Exercise input Block Start
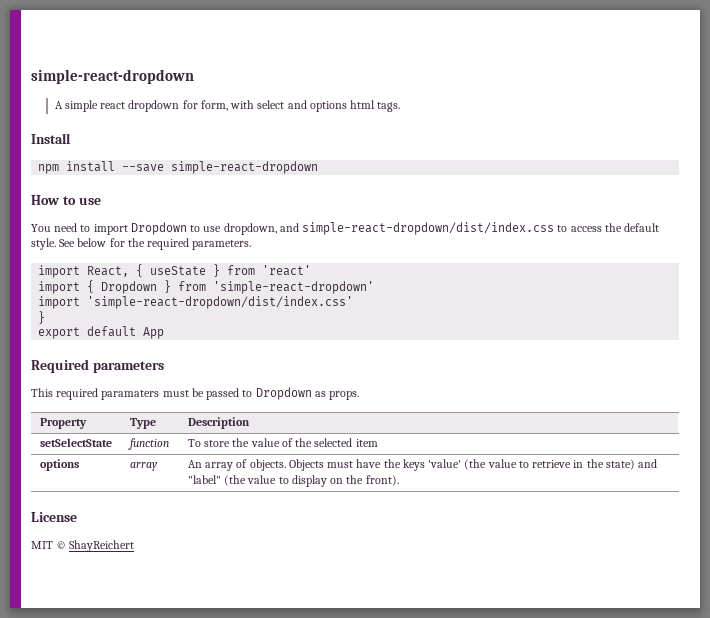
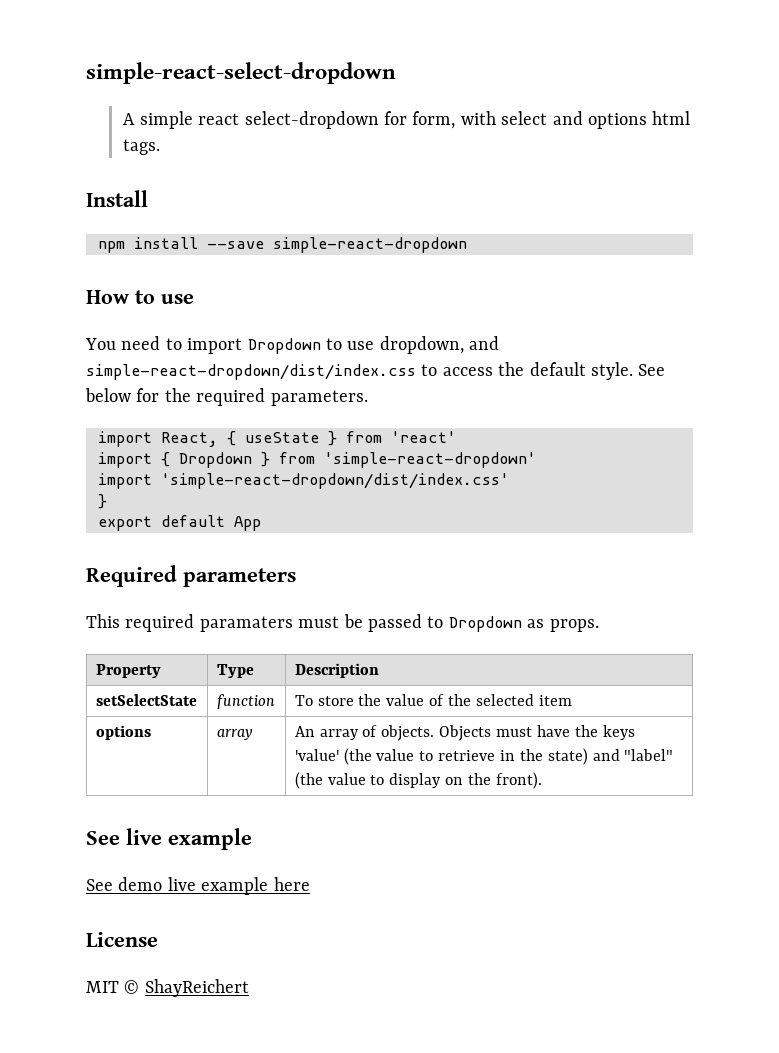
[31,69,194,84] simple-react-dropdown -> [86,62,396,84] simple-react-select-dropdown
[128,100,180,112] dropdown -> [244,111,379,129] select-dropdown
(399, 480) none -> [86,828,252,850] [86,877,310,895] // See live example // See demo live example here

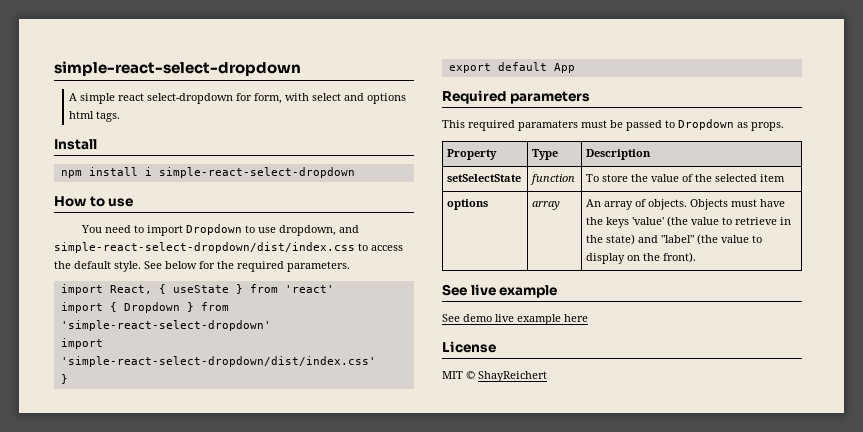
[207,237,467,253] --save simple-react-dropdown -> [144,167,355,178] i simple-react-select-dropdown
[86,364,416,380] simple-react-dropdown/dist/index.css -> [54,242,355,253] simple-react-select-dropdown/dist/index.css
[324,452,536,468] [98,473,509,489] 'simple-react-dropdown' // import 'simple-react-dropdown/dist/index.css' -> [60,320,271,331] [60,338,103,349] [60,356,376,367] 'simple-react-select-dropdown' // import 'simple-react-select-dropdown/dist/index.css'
Exercise input Block End
Exercise input Block Start
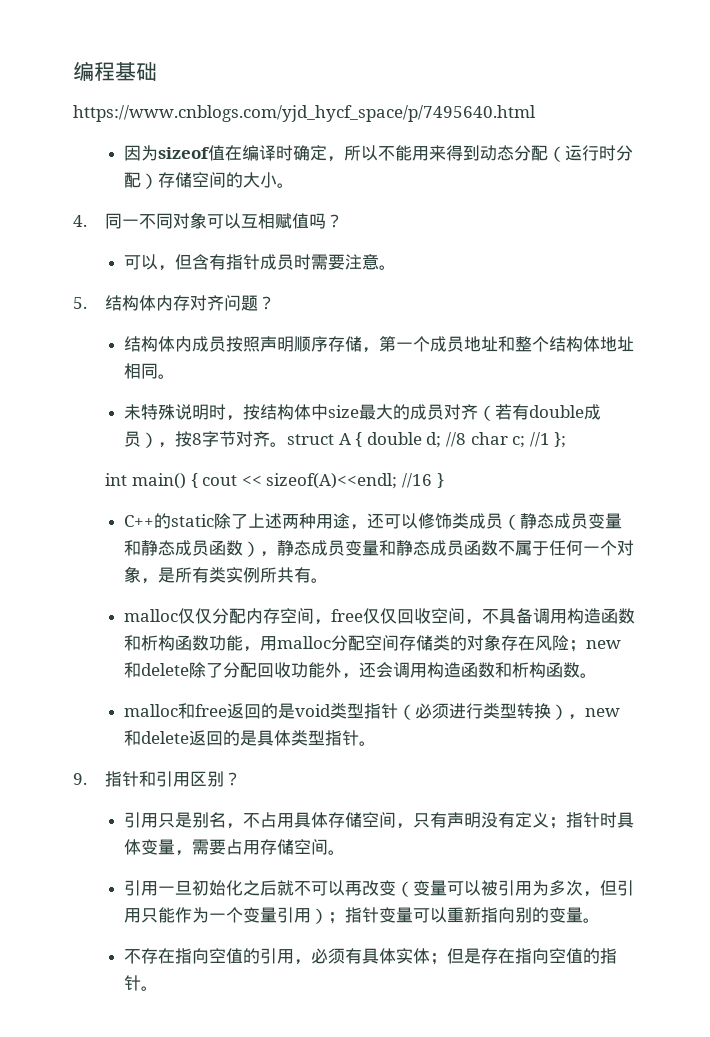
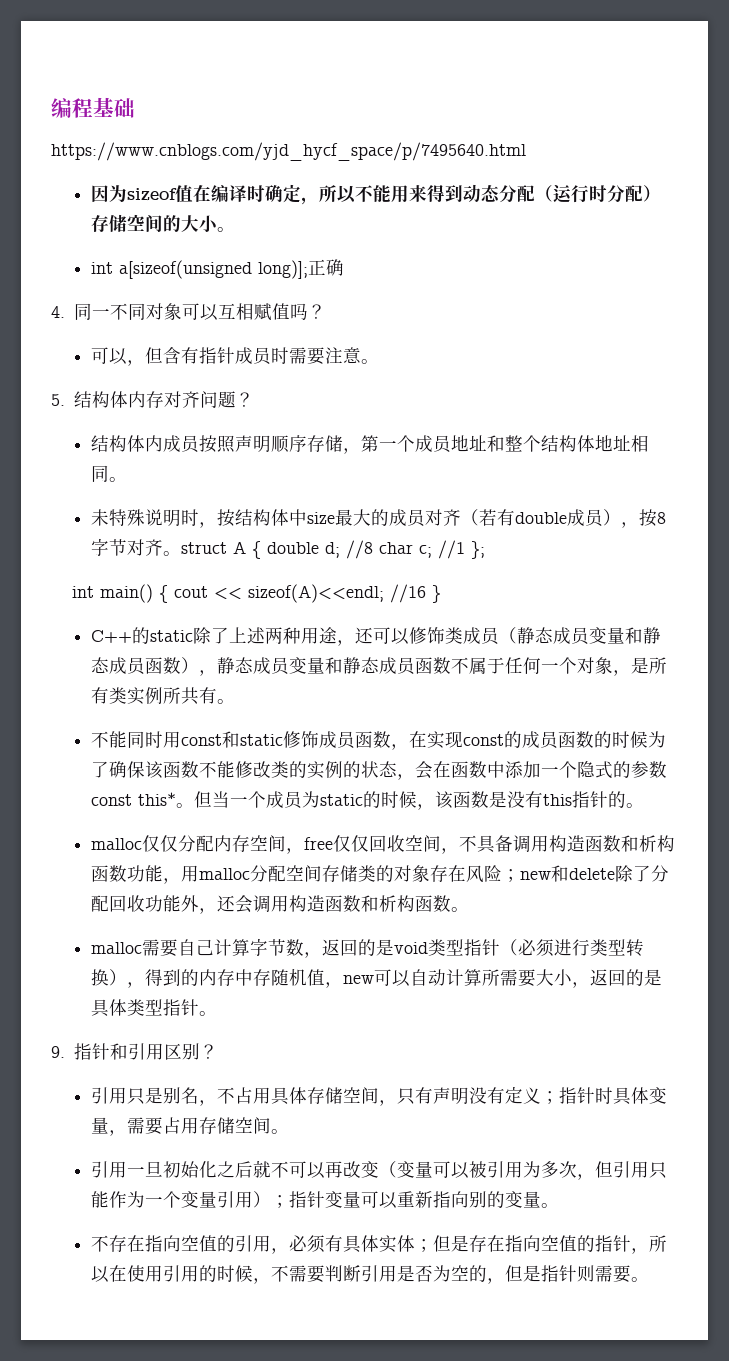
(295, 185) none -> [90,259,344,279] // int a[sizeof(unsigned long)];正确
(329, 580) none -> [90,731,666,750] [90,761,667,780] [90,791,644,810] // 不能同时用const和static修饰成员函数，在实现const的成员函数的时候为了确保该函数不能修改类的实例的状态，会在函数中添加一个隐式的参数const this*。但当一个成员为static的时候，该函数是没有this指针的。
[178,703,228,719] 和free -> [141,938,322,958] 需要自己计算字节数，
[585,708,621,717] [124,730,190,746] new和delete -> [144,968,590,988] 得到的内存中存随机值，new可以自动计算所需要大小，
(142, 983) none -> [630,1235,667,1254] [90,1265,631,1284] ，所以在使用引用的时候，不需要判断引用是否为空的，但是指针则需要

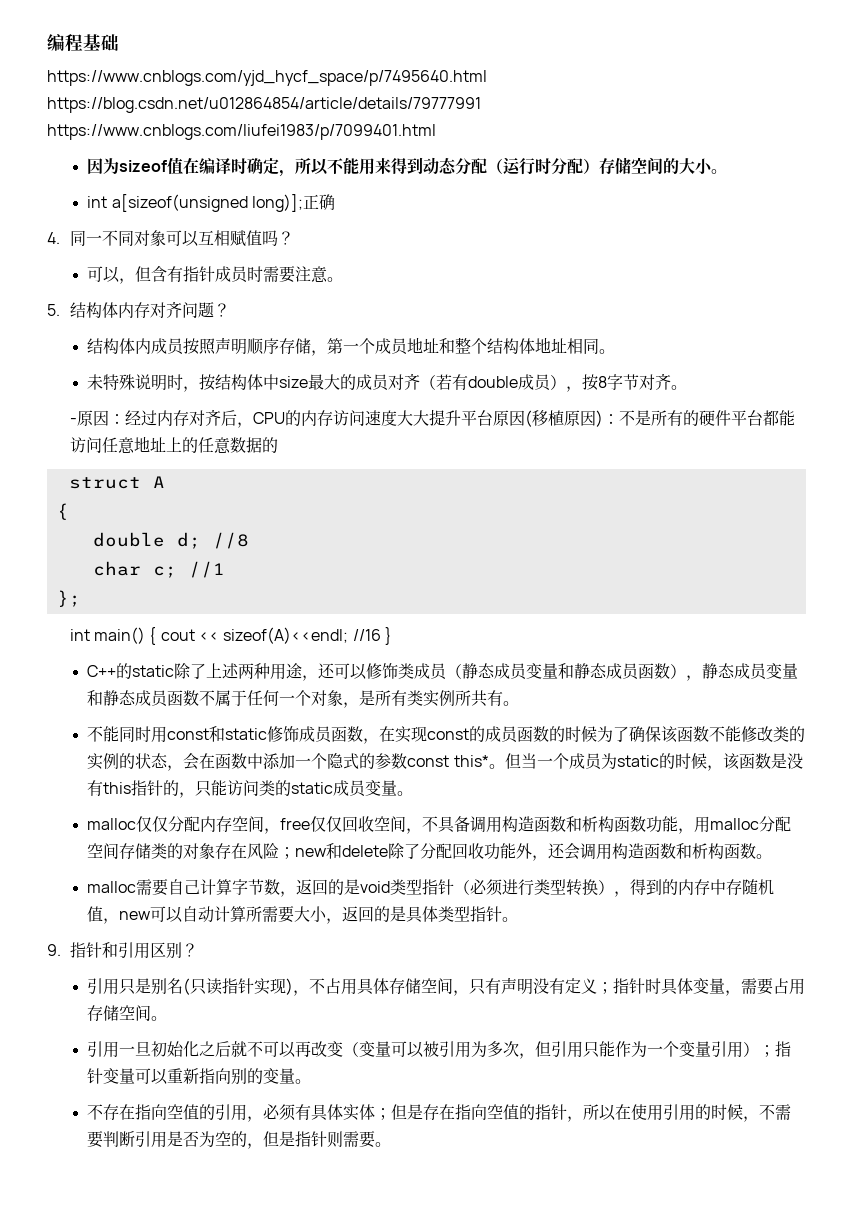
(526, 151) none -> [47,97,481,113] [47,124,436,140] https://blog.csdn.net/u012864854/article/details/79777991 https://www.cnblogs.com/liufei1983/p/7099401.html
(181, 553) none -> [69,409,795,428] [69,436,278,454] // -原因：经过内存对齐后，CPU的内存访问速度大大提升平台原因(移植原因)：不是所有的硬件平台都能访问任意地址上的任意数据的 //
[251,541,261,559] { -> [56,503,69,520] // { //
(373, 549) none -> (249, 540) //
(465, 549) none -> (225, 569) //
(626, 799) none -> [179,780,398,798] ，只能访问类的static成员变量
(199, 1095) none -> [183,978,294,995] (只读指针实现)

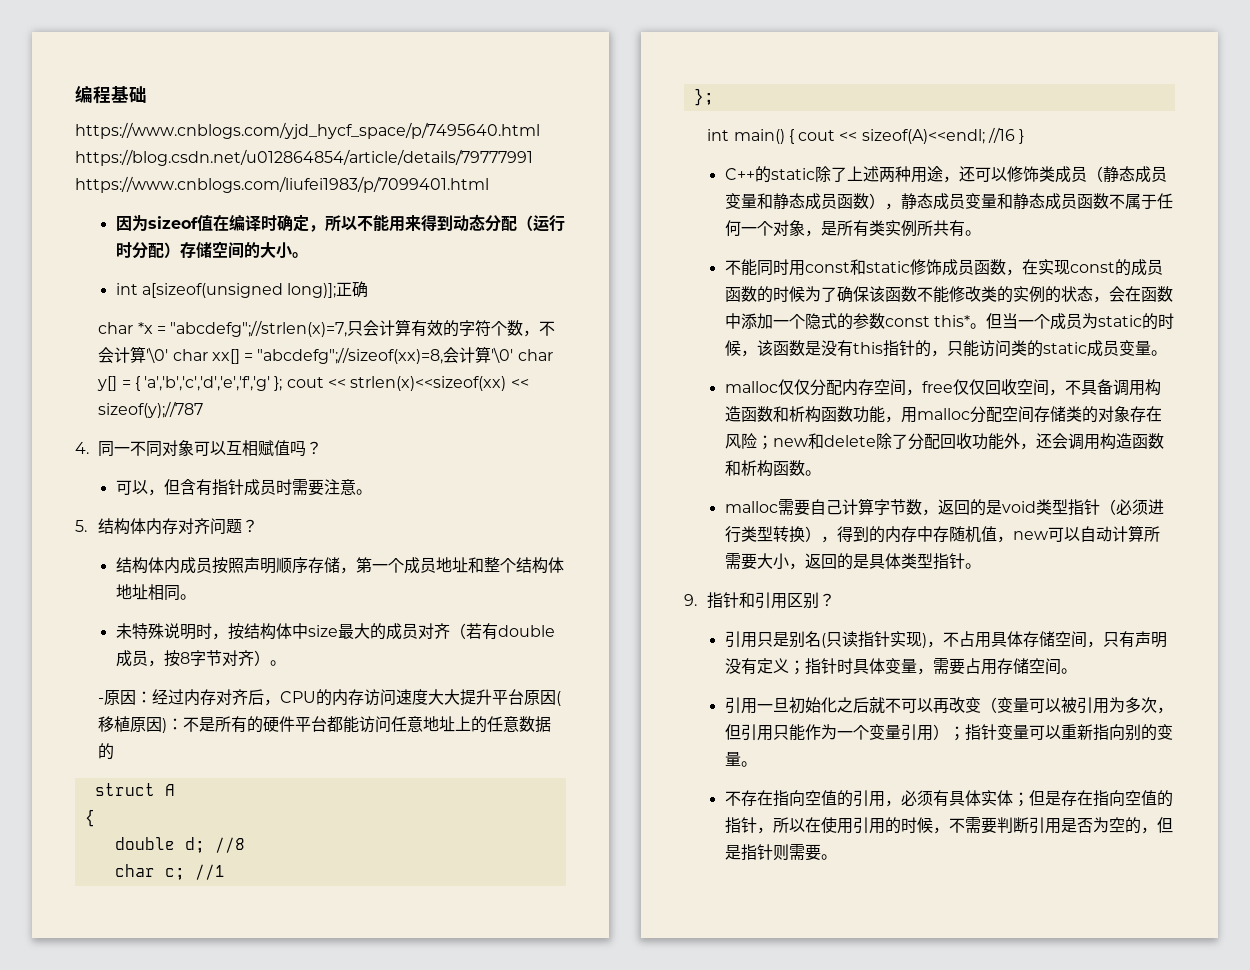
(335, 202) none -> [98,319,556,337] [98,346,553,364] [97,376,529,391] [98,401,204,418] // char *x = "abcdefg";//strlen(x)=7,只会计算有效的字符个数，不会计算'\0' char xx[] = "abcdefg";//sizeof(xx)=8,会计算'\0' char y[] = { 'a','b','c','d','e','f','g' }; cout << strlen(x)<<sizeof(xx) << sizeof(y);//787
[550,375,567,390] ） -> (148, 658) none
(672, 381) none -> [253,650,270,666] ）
Exercise input Block End
Description of the task: Working from the entries above, please transcribe only the lines from the line with "[31,69,194,84] simple-react-dropdown ->" through the line with "[324,452,536,468] [98,473,509,489] 'simple-react-dropdown'", exactly, with both end lines and without pictures.

Finished exercise:
[31,69,194,84] simple-react-dropdown -> [86,62,396,84] simple-react-select-dropdown
[128,100,180,112] dropdown -> [244,111,379,129] select-dropdown
(399, 480) none -> [86,828,252,850] [86,877,310,895] // See live example // See demo live example here

[207,237,467,253] --save simple-react-dropdown -> [144,167,355,178] i simple-react-select-dropdown
[86,364,416,380] simple-react-dropdown/dist/index.css -> [54,242,355,253] simple-react-select-dropdown/dist/index.css
[324,452,536,468] [98,473,509,489] 'simple-react-dropdown' // import 'simple-react-dropdown/dist/index.css' -> [60,320,271,331] [60,338,103,349] [60,356,376,367] 'simple-react-select-dropdown' // import 'simple-react-select-dropdown/dist/index.css'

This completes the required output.